An autonomous mobility scooter goes on a test run. (Photo: MIT)
Nov 8, 2016· 2 MIN READ
John R. Platt covers the environment, wildlife, and technology and for TakePart, Scientific American, Audubon, and other publications.

One of the great promises of self-driving cars has been the expectation that they could provide easy mobility for the elderly, the visually impaired, or people with other disabilities who can’t drive.

There’s just one problem with that: Autonomous cars can’t help you get down a hallway—or anywhere else indoors for that matter.

Researchers at Massachusetts Institute of Technology, the National University of Singapore, and the Singapore-MIT Alliance for Research and Technology have developed one possible solution to the accessibility gap: a self-driving electric scooter that would autonomously transport passengers down hospital hallways, through shopping malls, or directly to self-driving cars, buses, or other vehicles.

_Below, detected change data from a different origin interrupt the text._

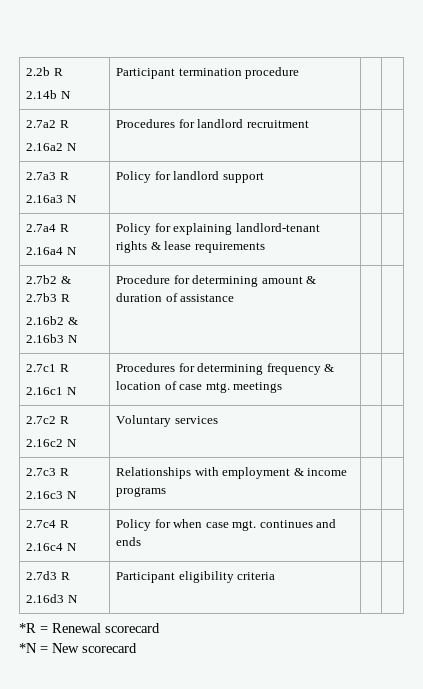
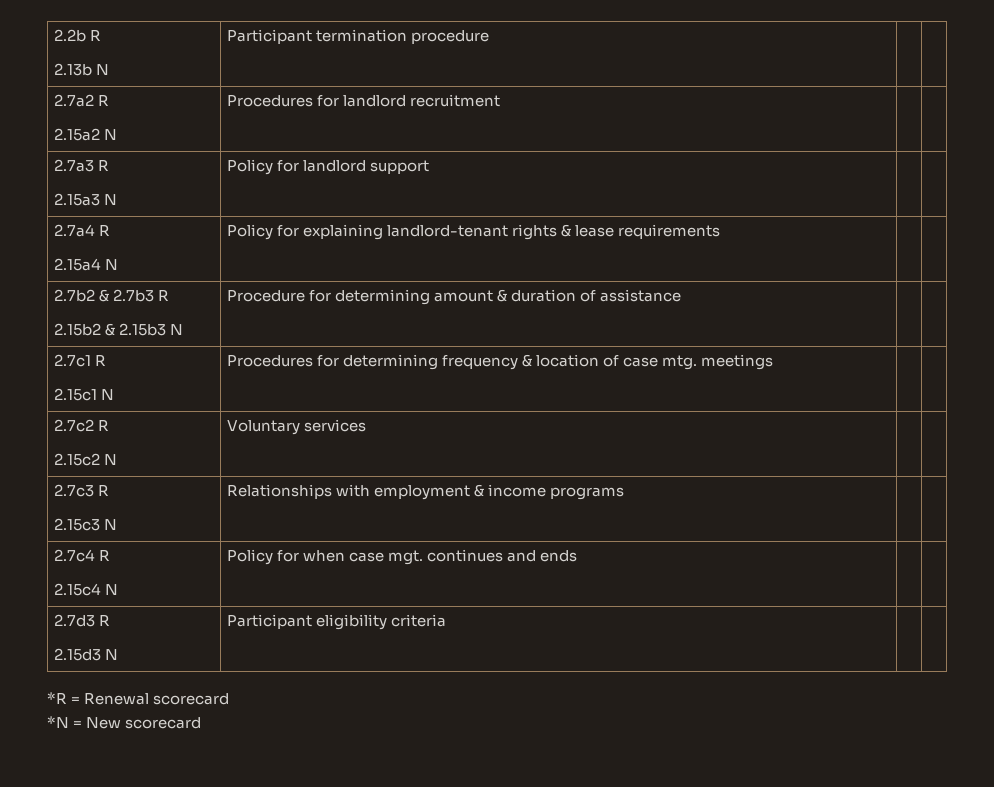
  2.2b R
- 2.14b N | Participant termination procedure | |
+ 2.13b N | Participant termination procedure | |
  2.7a2 R
- 2.16a2 N | Procedures for landlord recruitment | |
+ 2.15a2 N | Procedures for landlord recruitment | |
  2.7a3 R
- 2.16a3 N | Policy for landlord support | |
+ 2.15a3 N | Policy for landlord support | |
  2.7a4 R
- 2.16a4 N | Policy for explaining landlord-tenant rights & lease requirements | |
+ 2.15a4 N | Policy for explaining landlord-tenant rights & lease requirements | |
  2.7b2 & 2.7b3 R
- 2.16b2 & 2.16b3 N | Procedure for determining amount & duration of assistance | |
+ 2.15b2 & 2.15b3 N | Procedure for determining amount & duration of assistance | |
  2.7c1 R
- 2.16c1 N | Procedures for determining frequency & location of case mtg. meetings | |
+ 2.15c1 N | Procedures for determining frequency & location of case mtg. meetings | |
  2.7c2 R
- 2.16c2 N | Voluntary services | |
+ 2.15c2 N | Voluntary services | |
  2.7c3 R
- 2.16c3 N | Relationships with employment & income programs | |
+ 2.15c3 N | Relationships with employment & income programs | |
  2.7c4 R
- 2.16c4 N | Policy for when case mgt. continues and ends | |
+ 2.15c4 N | Policy for when case mgt. continues and ends | |
  2.7d3 R
- 2.16d3 N | Participant eligibility criteria | |
+ 2.15d3 N | Participant eligibility criteria | |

The system, which recently underwent its first major trial, uses the same software and sensors being used in autonomous cars and golf carts. “The idea is we would provide a unified autonomy solution from your living room all the way to your destination,” said robotics pioneer Daniela Rus, a professor of electrical engineering and computer science at MIT and one of the project’s leaders.

Rus said she saw the value of this transportation system when she visited a retirement facility in Singapore a few years ago. “It was about 2 p.m., and a lot of people were doing karaoke in this room that had no air conditioning and was very hot,” she said. “The staff said they simply did not have enough people to transport the residents individually to visit their friends or go to the doctor or go shopping.” Instead, the facility had to organize group events that could be handled by a single staff person.

“If you had a system of wheelchairs that could take people around in a flexible way, it would make a much easier system,” Rus noted.

The researchers’ goal is to create such a complete solution rather than just deploy individual scooters. That’s another one of the promises of self-driving vehicles: on-demand systems that let passengers use an app or other online option to order whatever vehicles they need. A vehicle would arrive at the chosen time and location, take a passenger to the destination, and then become available for the next user—just like an Uber, only without the driver.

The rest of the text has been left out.